User interface change data:
━━━━━━━━━━

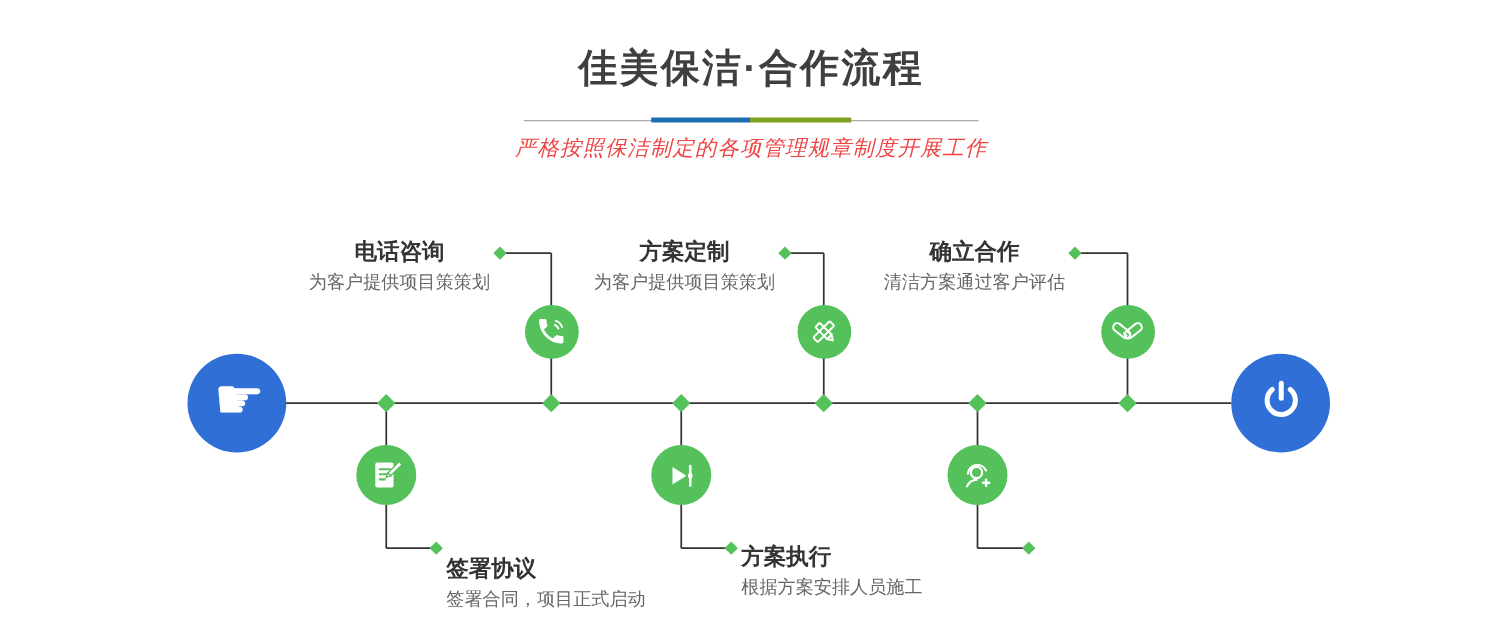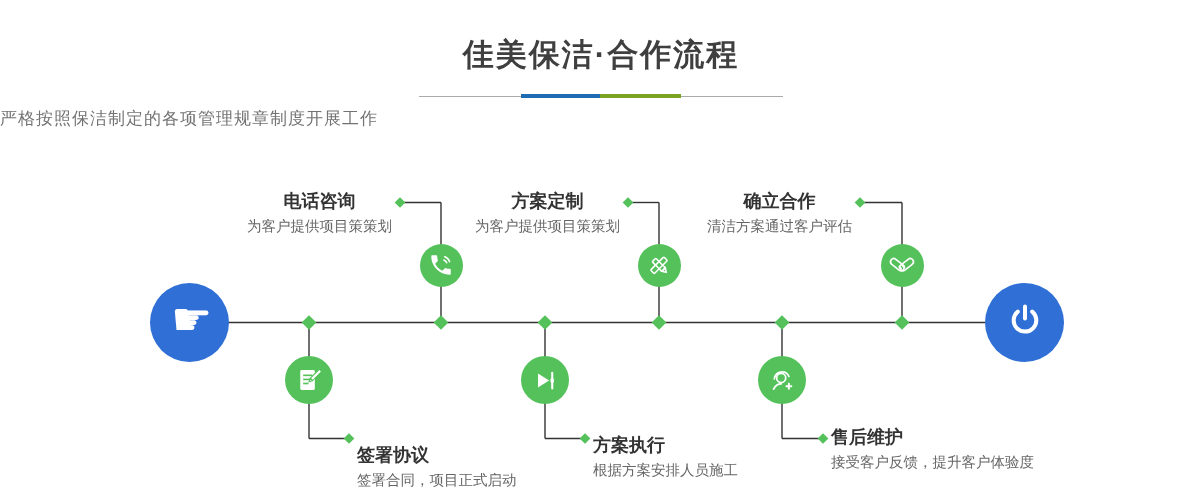--- a/index.html
+++ b/index.html
@@ -17,8 +17,8 @@
   .divider-accent .half-blue{width:79px;height:4px;background:var(--accent-blue,#1d6cb4);}
   .divider-accent .half-green{width:81px;height:4px;background:var(--accent-green,#7ba420);}
   .page-subtitle{
-    position:absolute;top:107px;left:0;width:100%;text-align:left;
-    font-size:17px;color:#737373;letter-spacing:1px;margin:0;
+    position:absolute;top:107px;left:0;width:100%;text-align:center;
+    font-size:17px;color:#ef4444;letter-spacing:1px;margin:0;font-style:italic;
   }
   
   .connectors{position:absolute;left:0;top:0;}

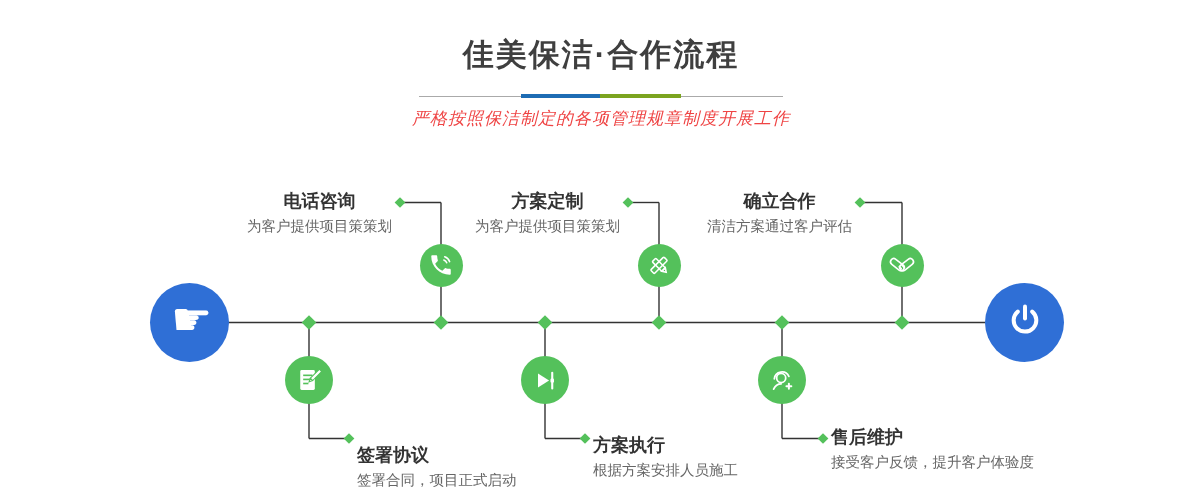--- a/index.html
+++ b/index.html
@@ -186,10 +186,6 @@
     <div class="step-title">方案执行</div>
     <div class="step-desc">根据方案安排人员施工</div>
   </div>
-  <div class="step-label bottom" style="left:831px;top:428px;">
-    <div class="step-title">售后维护</div>
-    <div class="step-desc">接受客户反馈，提升客户体验度</div>
-  </div>
 
 </div>
 

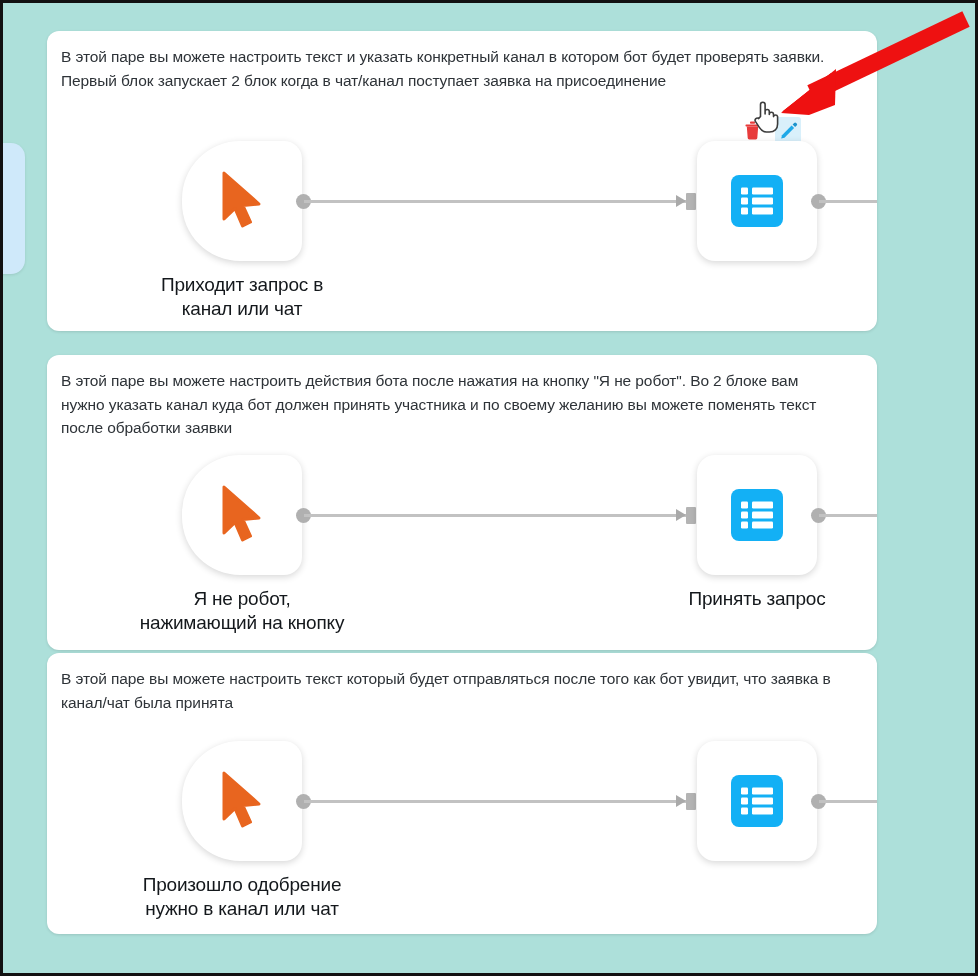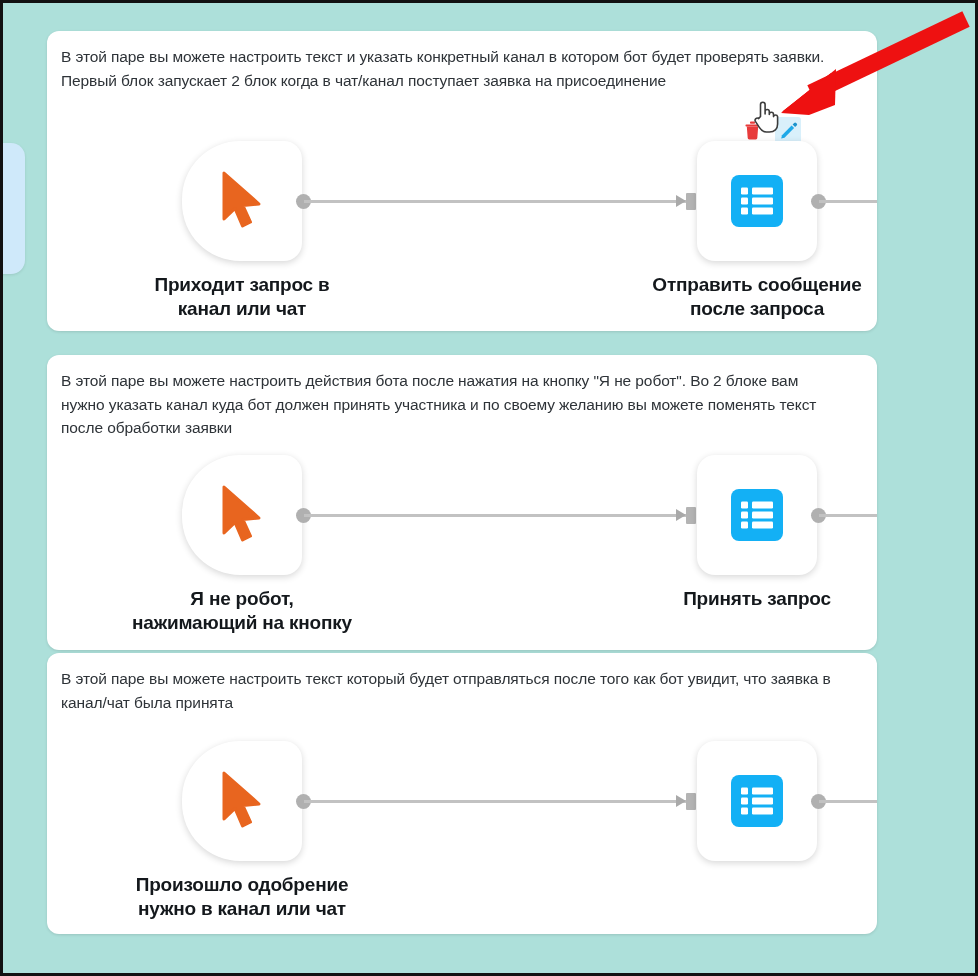--- a/index.html
+++ b/index.html
@@ -196,7 +196,7 @@
     position: absolute;
     text-align: center;
     font-size: 19px;
-    font-weight: bold;
+    font-weight: normal;
     color: #14181c;
     line-height: 1.25;
     letter-spacing: -0.2px;

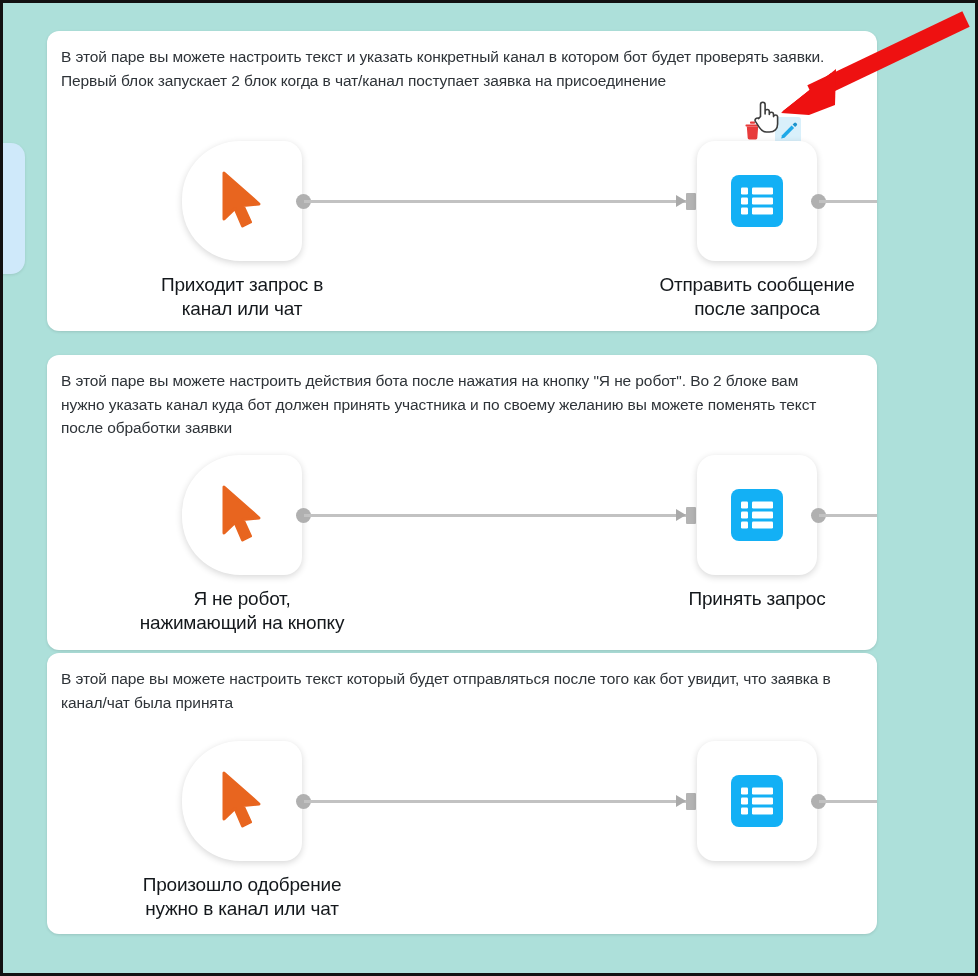--- a/index.html
+++ b/index.html
@@ -295,8 +295,6 @@
 
       <div class="node-label label-left">Приходит запрос в
 канал или чат</div>
-      <div class="node-label label-right">Отправить сообщение
-после запроса</div>
     </div>
   </div>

━━━━━━━━━━

REQUIRED WORK: Nothing but the pictures should be left out when the records are retyped exactly.

ANSWER SECTION:
--- a/index.html
+++ b/index.html
@@ -17,8 +17,8 @@
   .divider-accent .half-blue{width:79px;height:4px;background:var(--accent-blue,#1d6cb4);}
   .divider-accent .half-green{width:81px;height:4px;background:var(--accent-green,#7ba420);}
   .page-subtitle{
-    position:absolute;top:107px;left:0;width:100%;text-align:left;
-    font-size:17px;color:#737373;letter-spacing:1px;margin:0;
+    position:absolute;top:107px;left:0;width:100%;text-align:center;
+    font-size:17px;color:#ef4444;letter-spacing:1px;margin:0;font-style:italic;
   }
   
   .connectors{position:absolute;left:0;top:0;}

--- a/index.html
+++ b/index.html
@@ -186,10 +186,6 @@
     <div class="step-title">方案执行</div>
     <div class="step-desc">根据方案安排人员施工</div>
   </div>
-  <div class="step-label bottom" style="left:831px;top:428px;">
-    <div class="step-title">售后维护</div>
-    <div class="step-desc">接受客户反馈，提升客户体验度</div>
-  </div>
 
 </div>
 

--- a/index.html
+++ b/index.html
@@ -196,7 +196,7 @@
     position: absolute;
     text-align: center;
     font-size: 19px;
-    font-weight: bold;
+    font-weight: normal;
     color: #14181c;
     line-height: 1.25;
     letter-spacing: -0.2px;

--- a/index.html
+++ b/index.html
@@ -295,8 +295,6 @@
 
       <div class="node-label label-left">Приходит запрос в
 канал или чат</div>
-      <div class="node-label label-right">Отправить сообщение
-после запроса</div>
     </div>
   </div>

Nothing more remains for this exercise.